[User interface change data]
=====

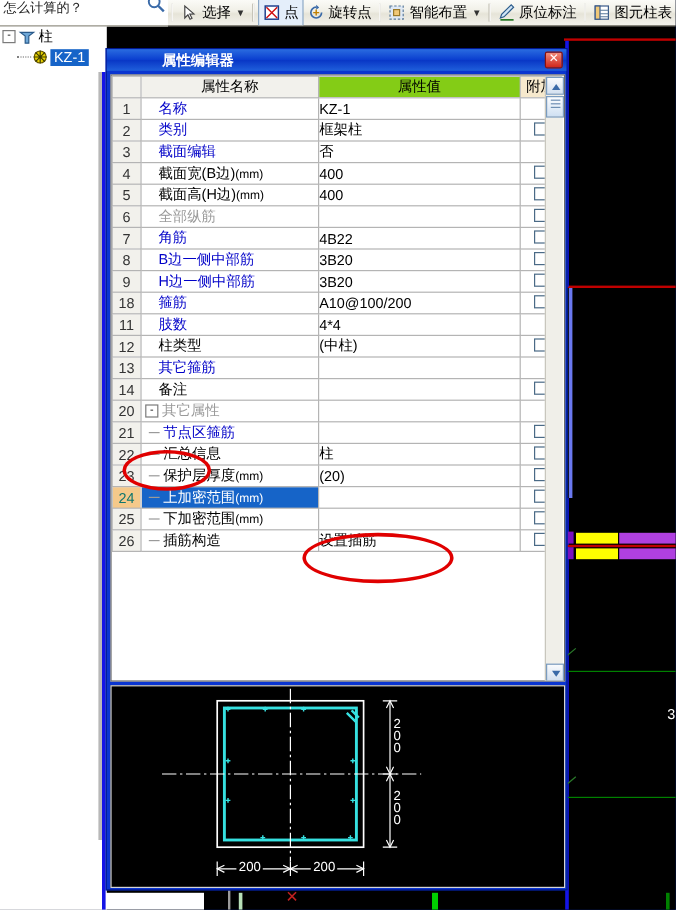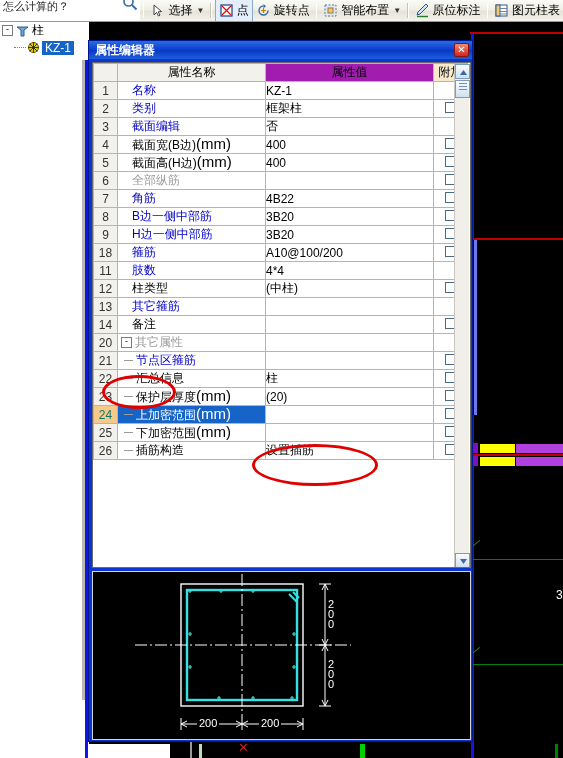--- a/index.html
+++ b/index.html
@@ -74,7 +74,7 @@
   #prop-titlebar{
     height:18px;
     background:linear-gradient(to bottom,#2a6ce0 0%,#0b3fd0 48%,#0937c6 52%,#1f5fdb 100%);
-    display:flex;align-items:center;position:relative;
+    display:flex;align-items:center;position:relative;padding-left:40px;
   }
   #prop-title{color:#fff;font-weight:bold;font-size:12px;margin-left:6px;letter-spacing:0px;}
   #prop-close{

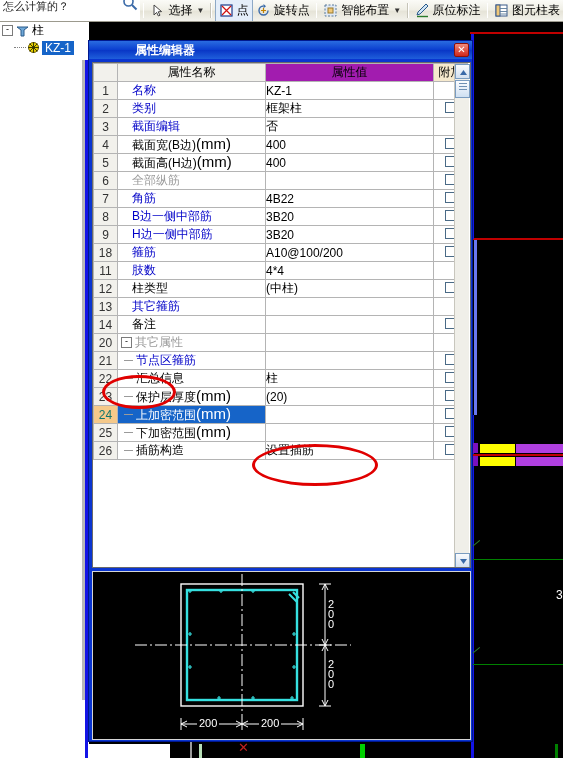--- a/index.html
+++ b/index.html
@@ -97,7 +97,7 @@
   }
   th.h-idx{width:24px;background:#f2f1ec;}
   th.h-name{width:148px;background:#f2f1ec;text-align:center;color:#000;}
-  th.h-val{width:168px;background:#a21caf;text-align:center;color:#000;font-family:Liberation Serif, serif;}
+  th.h-val{width:168px;background:#84cc16;text-align:center;color:#000;font-family:Liberation Serif, serif;}
   th.h-extra{width:34px;background:#f6e9cd;text-align:center;color:#000;}
   td.c-idx{
     width:24px;background:#f2f1ec;text-align:center;color:#333;font-size:11px;

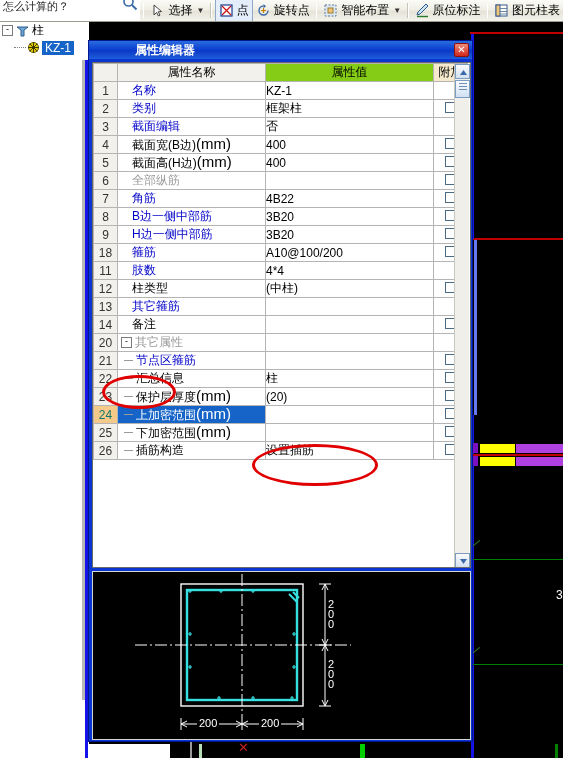--- a/index.html
+++ b/index.html
@@ -122,7 +122,7 @@
   .tline{
     width:9px;height:0;border-top:1px solid #9a9a9a;margin-left:6px;margin-right:3px;flex:0 0 auto;
   }
-  .unit{font-size:15px;}
+  .unit{font-size:10px;}
   .ckbox{
     width:11px;height:11px;border:1px solid #4a6a86;background:#fff;display:inline-block;
     box-sizing:border-box;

=====

Requirement:
Filter the lines above, keeping each one that contains the string "position".

Task response:
-    display:flex;align-items:center;position:relative;
+    display:flex;align-items:center;position:relative;padding-left:40px;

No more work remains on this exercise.